Among them, $\varepsilon$ is the radiation coefficient of the object, its value is always less than 1; $\sigma$ is the Stefan-Boltzmann constant.

2. Three types of boundary conditions for thermal conduction problems

1. The temperature value on the boundary is specified, which is called the first type of boundary condition, also known as Dirichlet condition. Such conditions generally specify that the temperature of the boundary is constant.

2. The heat flow density value on the boundary is specified, which is called the second type of boundary condition, also known as Neumann condition. Such conditions generally stipulate that the heat flux density at the boundary is constant.

3. The surface heat transfer coefficient h between the object on the boundary and the surrounding fluid and the temperature of the surrounding fluid are specified, which is called the third type of boundary condition, also known as Robin condition.

In addition, when dealing with actual engineering problems, you will also encounter radiation boundary conditions, that is, only radiation heat exchange occurs between the object surface and the external environment, such as the heat dissipation of the heating element on the spacecraft to space.

3. Setting of thermal boundary in Fluent

During Fluent simulation, the default wall surface is adiabatic, that is, the heat flow through the wall surface is 0. If you want to analyze heat transfer, first open the energy equation, and then select it in the "Wall"-"Thermal" tab. The first three types of Heat Flux, Temperature, and Convection correspond to the second type, first type, and The third type of boundary conditions. Radiation is the radiation boundary condition, and Mixed is the mixed boundary condition. In addition to the normal boundary conditions, Fluent can also set the heating power of the wall. If the wall is an ordinary solid wall, it will be 0 here.

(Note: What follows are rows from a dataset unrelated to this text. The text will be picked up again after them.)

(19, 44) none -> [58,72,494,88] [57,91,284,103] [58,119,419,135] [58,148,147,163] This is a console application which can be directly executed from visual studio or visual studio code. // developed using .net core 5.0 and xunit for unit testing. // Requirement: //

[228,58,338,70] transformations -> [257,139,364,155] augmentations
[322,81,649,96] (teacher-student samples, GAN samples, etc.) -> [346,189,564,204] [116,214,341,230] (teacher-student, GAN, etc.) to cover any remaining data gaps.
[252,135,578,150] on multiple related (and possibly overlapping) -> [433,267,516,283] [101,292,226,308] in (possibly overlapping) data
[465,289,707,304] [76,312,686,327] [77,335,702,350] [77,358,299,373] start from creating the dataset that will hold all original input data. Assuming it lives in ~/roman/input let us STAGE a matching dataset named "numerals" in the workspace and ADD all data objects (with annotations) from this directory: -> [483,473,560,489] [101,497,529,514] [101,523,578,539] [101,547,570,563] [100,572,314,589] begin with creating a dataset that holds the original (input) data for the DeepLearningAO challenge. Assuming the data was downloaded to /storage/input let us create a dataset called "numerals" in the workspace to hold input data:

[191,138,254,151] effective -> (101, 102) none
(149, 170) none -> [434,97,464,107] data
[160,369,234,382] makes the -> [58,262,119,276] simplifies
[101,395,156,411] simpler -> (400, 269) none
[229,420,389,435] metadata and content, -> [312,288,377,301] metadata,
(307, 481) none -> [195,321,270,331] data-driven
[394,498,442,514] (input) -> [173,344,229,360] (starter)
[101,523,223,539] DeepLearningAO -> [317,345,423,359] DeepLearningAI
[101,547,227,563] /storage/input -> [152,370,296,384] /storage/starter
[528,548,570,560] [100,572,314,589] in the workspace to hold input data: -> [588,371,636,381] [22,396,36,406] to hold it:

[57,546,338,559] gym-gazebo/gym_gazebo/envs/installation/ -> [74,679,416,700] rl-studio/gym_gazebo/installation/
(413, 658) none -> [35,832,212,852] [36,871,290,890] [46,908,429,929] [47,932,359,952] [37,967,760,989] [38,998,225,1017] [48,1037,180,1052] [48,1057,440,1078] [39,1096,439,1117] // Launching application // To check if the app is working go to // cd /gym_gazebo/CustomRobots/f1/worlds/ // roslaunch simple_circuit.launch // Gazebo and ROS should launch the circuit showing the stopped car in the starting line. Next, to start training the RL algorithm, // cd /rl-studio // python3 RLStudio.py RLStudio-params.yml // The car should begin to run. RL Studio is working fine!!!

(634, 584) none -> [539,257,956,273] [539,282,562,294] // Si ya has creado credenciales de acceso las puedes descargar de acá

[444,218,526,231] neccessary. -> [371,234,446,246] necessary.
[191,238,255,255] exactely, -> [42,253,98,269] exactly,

It should be noted that when there is a conjugate heat transfer problem in the calculation, Fluent will automatically generate a shadow surface for the conjugate heat transfer interface when importing the mesh. Under normal circumstances, such wall surfaces do not require additional settings.

4. Calculation methods for different heat transfer methods

1. Calculation of heat conduction

In engineering calculations, the problem of heat transfer is usually presented in terms of thermal resistance settings. The thermal resistance is defined as:

$R=\frac{\delta }{\lambda A}$

The meaning of each parameter has been explained above. Fluent generally has three methods to deal with thermal resistance:

(1) Set up a thin wall with thickness, mesh it, and set the material to calculate the thermal resistance value through the solver. This method can take into account the heat transfer process in all directions, but tends to significantly increase the number of meshes.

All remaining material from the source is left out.